昨日の都内は非常に暑かったが、お盆休みの最終日とあって、人のいない東京を散策するかのような年配夫婦やカップル等が目立った。CDショップでは娘か孫を連れたおじさんが熱心にディスクを漁って、連れの子供が「つまんないから早く行こう」とせかしているといった微笑ましい姿も見られた。年配の夫婦でおじいさんがCDを選んでいるような光景も目撃。この時期は休みに乗じた手持ちディスクの大量処分が見込めるので、在庫の充実はパンパじゃない。当然買う側も盛り上がっていたが、午前中のお茶の水地区は一律15%オフというセールで思わず手が伸びてしまった。ああ、財布が・・。

『Harvest For The World』がいいのは勿論のこと、究極のバラード『You Are Love』も入っていて、まさにマスターピース。ジャケットは相変わらずセンスがないが、内容は安心できる極上もの。『Let Me Down Easy』もいいバラードだが、アイズレーがバラードでよく使うこのむせびなくようなアープ・シンセの音は独特でかつ時代を感じさせない。
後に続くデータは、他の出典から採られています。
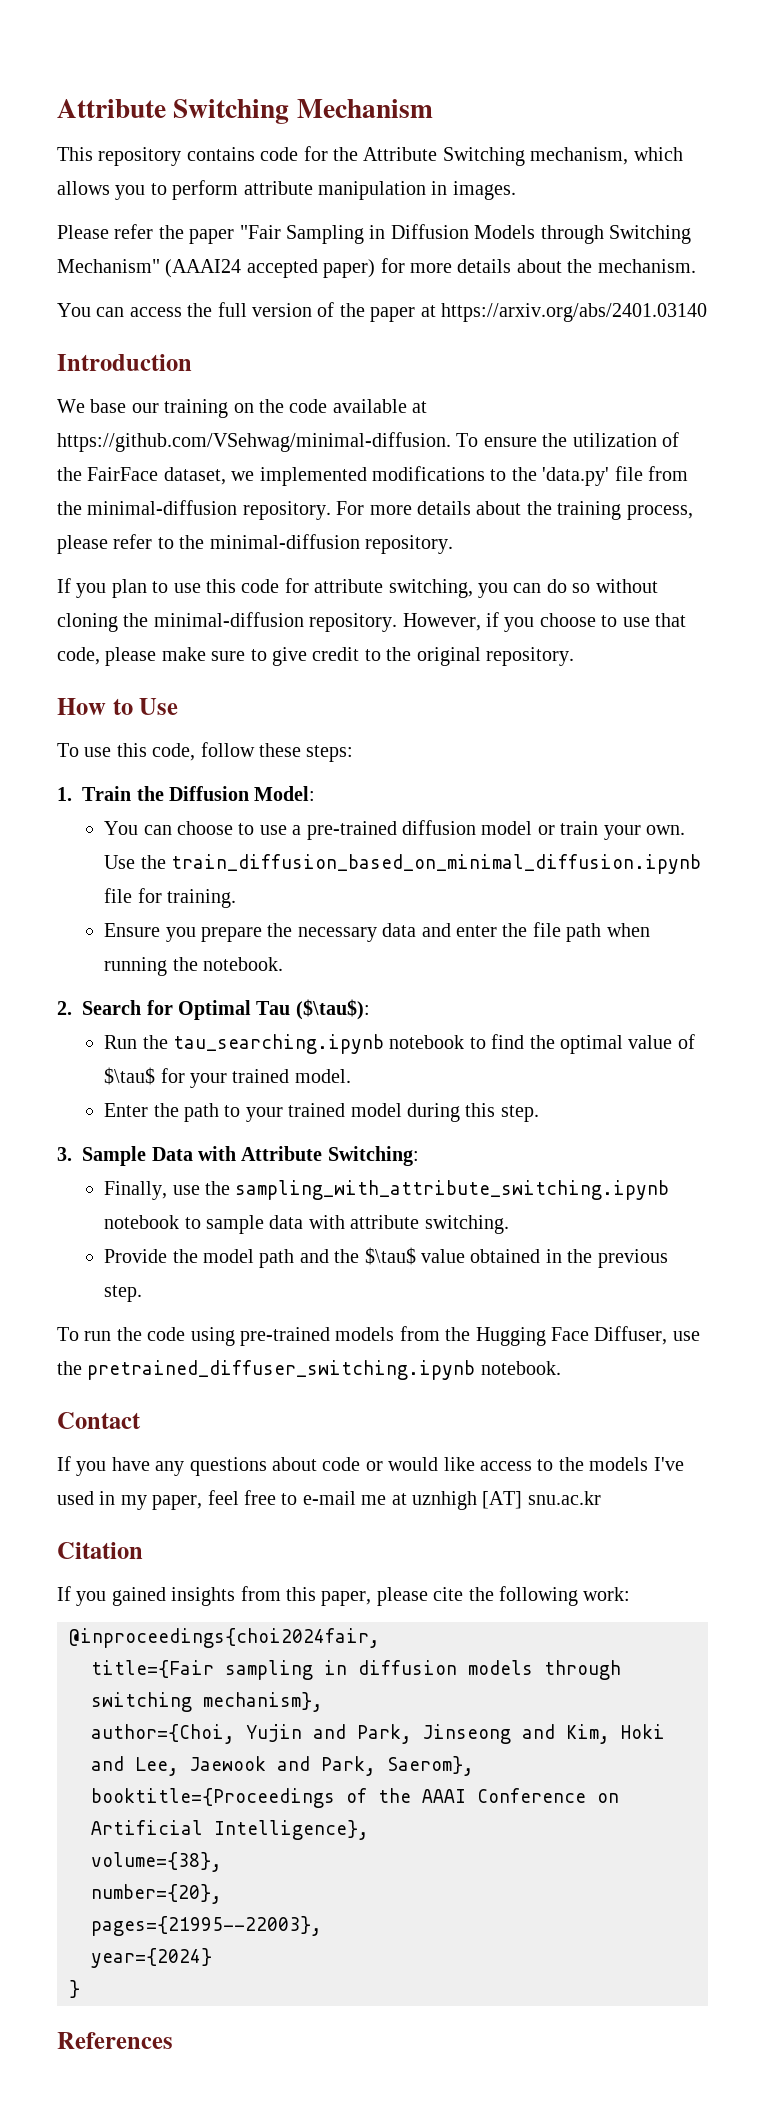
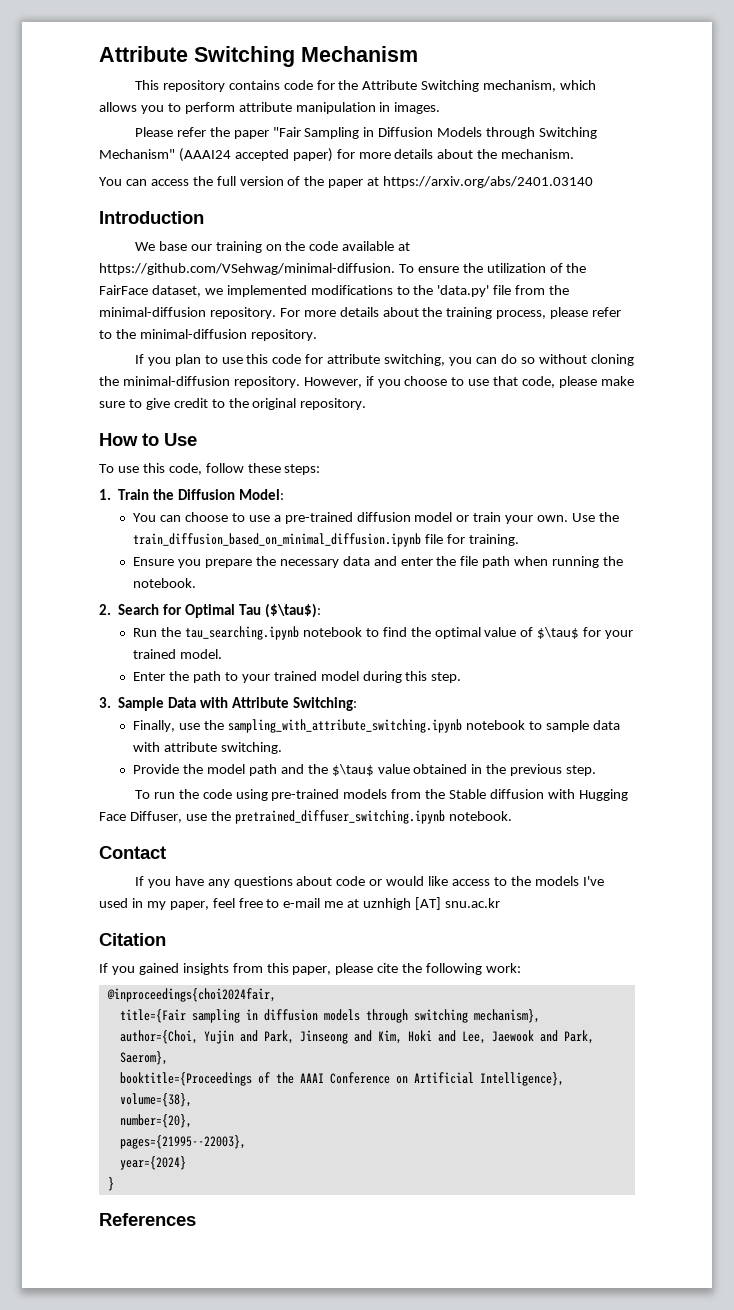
- To run the code using pre-trained models from the Hugging Face Diffuser, use the pretrained_diffuser_switching.ipynb notebook.
+ To run the code using pre-trained models from the Stable diffusion with Hugging Face Diffuser, use the pretrained_diffuser_switching.ipynb notebook.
こりゃあサンプリングされるわな。

『So You Wanna Stay Down』も『グルーヴィー・アイズレーズ』で耳にしていた曲。このアコギのカッティングによるイントロがカッコいいんだ。

アイズレーが日本で過小評価されていたため、再発もままならない状況だったことは何となく察しはつく。ある意味このファンクとバラードの定番のような繰り返しははまった人以外には平凡に聴こえてしまう側面もあるだろう。クラブ界隈で再評価されて一瞬盛り上がったことはとても幸運だったと同時に必然でもあった。でもそれ以降、また地味な存在になってしまっているのは何故なんだろう。やっぱり華がないからか・・。